Editeur de l’ombre, j’aime cette image ! Quand vous visitez un salon, il y a les éditeurs de la lumière, ils ont les meilleures places. Il y a aussi les éditeurs de l’ombre. En France, nous sommes plus de 9.000 ! Ceux là vous aurez du mal à les trouver ! Ils sont souvent au fond d’une allée, mal éclairée. A vous mesdames messieurs de découvrir si nos auteurs ne méritent pas pour une fois d’être mis en lumière. Editeur Indépendant, je considère que l'éditeur est au livre ce que l'architecte est à l'urbanisme, et qu'il ne faut pas reprocher aux auteurs d'être mauvais s'ils sont mal accompagnés. Je suis probablement militant, mais je n’aime pas le terme que je ressens trop réducteur de liberté. N'ayant jamais appartenu à aucun parti ni à aucun syndicat, j’aime choisir au gré de mes humeurs : le vent d’Ouest pour m’apporter la pluie, celui du Sud pour faire la sieste sous les arbres de mon jardin, le vent d’Est pour les longues soirées d’hiver devant ma cheminée et celui du Nord pour son blanc manteau neigeux .

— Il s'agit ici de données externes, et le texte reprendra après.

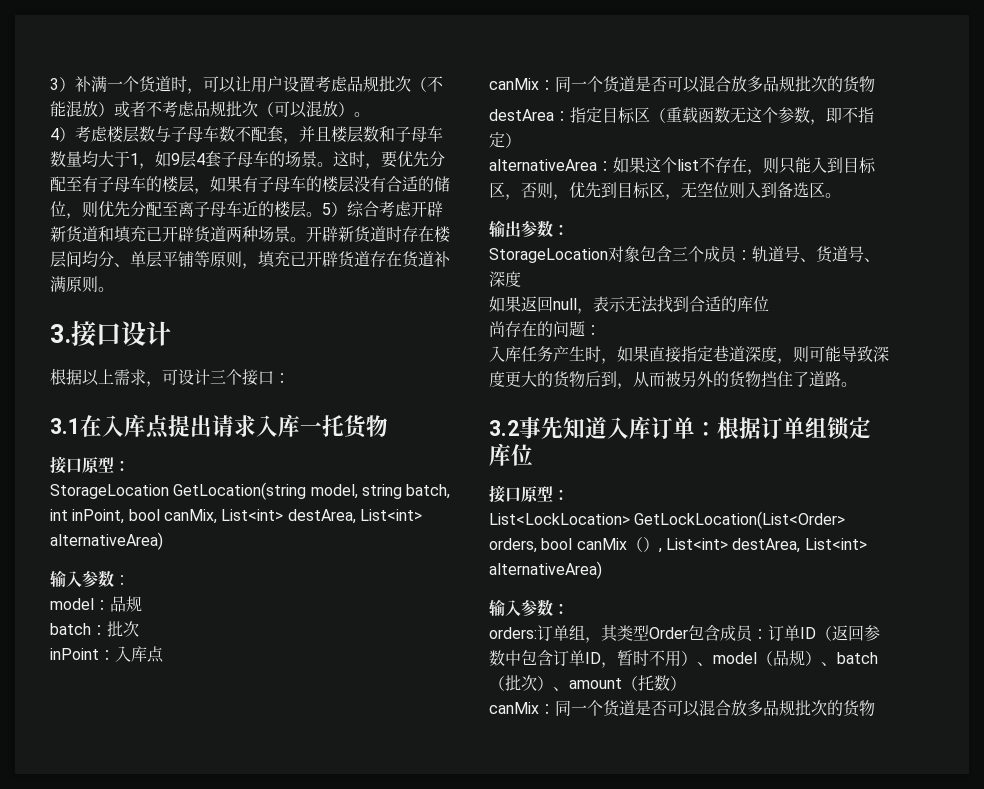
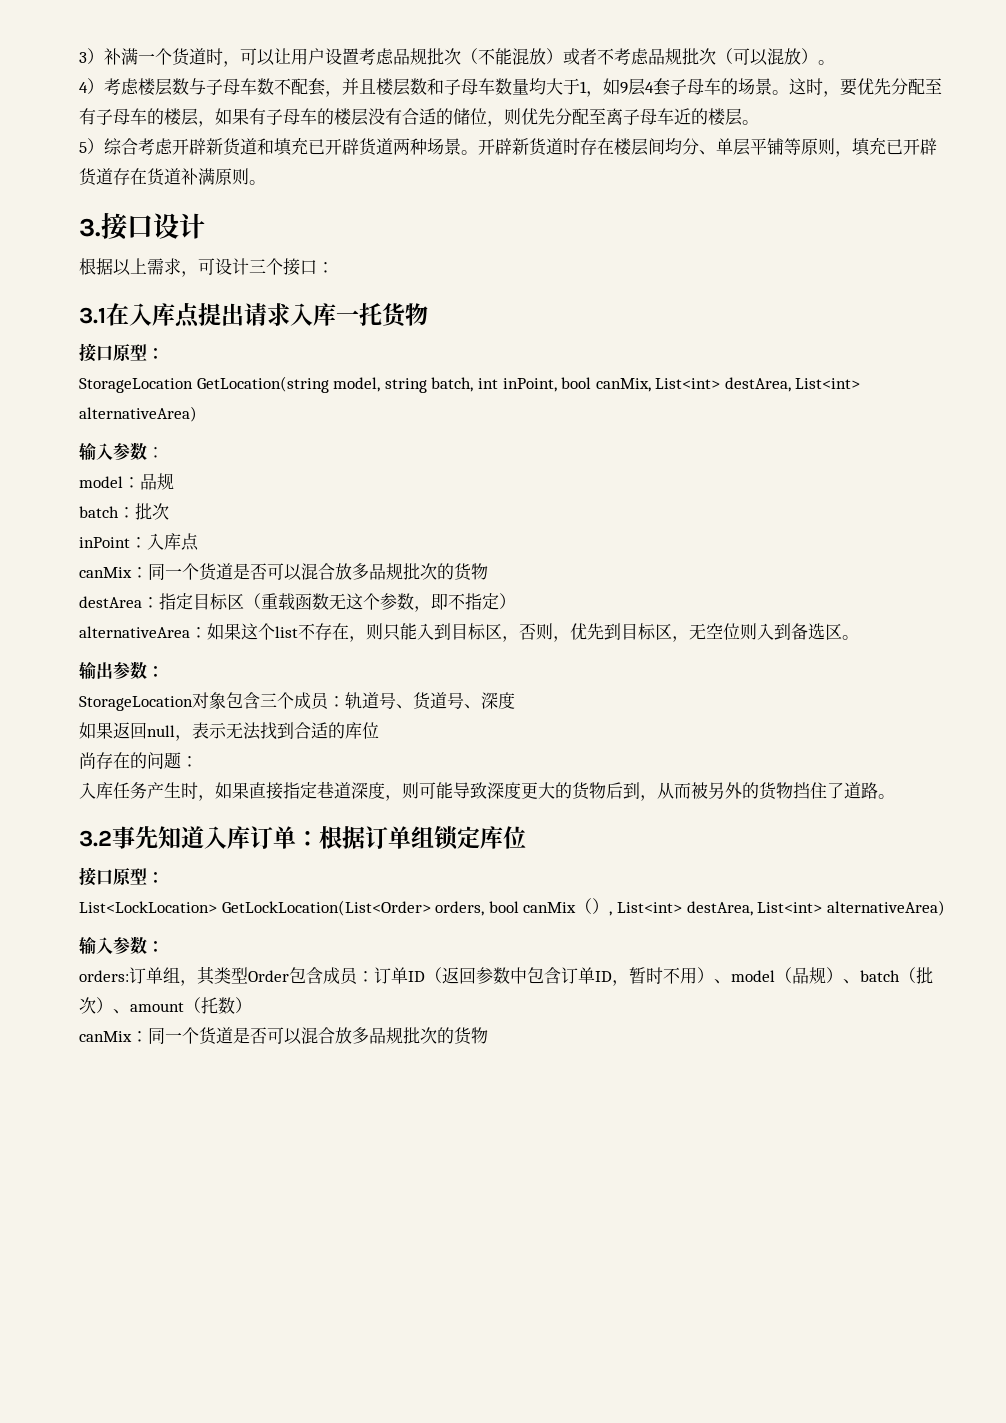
- 这时，要优先分配至有子母车的楼层，如果有子母车的楼层没有合适的储位，则优先分配至离子母车近的楼层。5）综合考虑开辟新货道和填充已开辟货道两种场景。
+ 这时，要优先分配至有子母车的楼层，如果有子母车的楼层没有合适的储位，则优先分配至离子母车近的楼层。
+ 5）综合考虑开辟新货道和填充已开辟货道两种场景。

Cette jeune poète n'a que 21 ans, étudiante à la Sorbonne, elle se prépare au journalisme. Son premier recueil de poésie sera aussi le premier ouvrage écrit par une poète française traduit en Tamazight.
Ses 57 poèmes , d'un lyrisme certain, et d'une fraîcheur en parfaite symbiose avec son âge et même au delà, sont un baume au coeur, une invite à l'enchantement, une caresse dont on ne se rassasie jamais. Dans son adaptation en Tamazight, Hamid Aït Slimane a tenu compte de la personnalité de l’auteur, en donnant la version la plus subtile, en cherchant à transposer la sensibilité si raffinée qui transpire dans l’ oeuvre envoutante d’Emma POIRRET.
A les lire ( on pourrait dire à s'enivrer) on est tout de suite frappé par la beauté des textes, l 'agencement des mots qui se soutiennent à merveille et surtout par la puissance du verbe et sa portée plus que révélatrice de la maturité de son auteur. L'amour chanté par sa plume, devient alors autre chose ! Il prend sens de symbole et confère à lêtre humain une dimension que les dieux eux mêmes ne peuvent acquérir.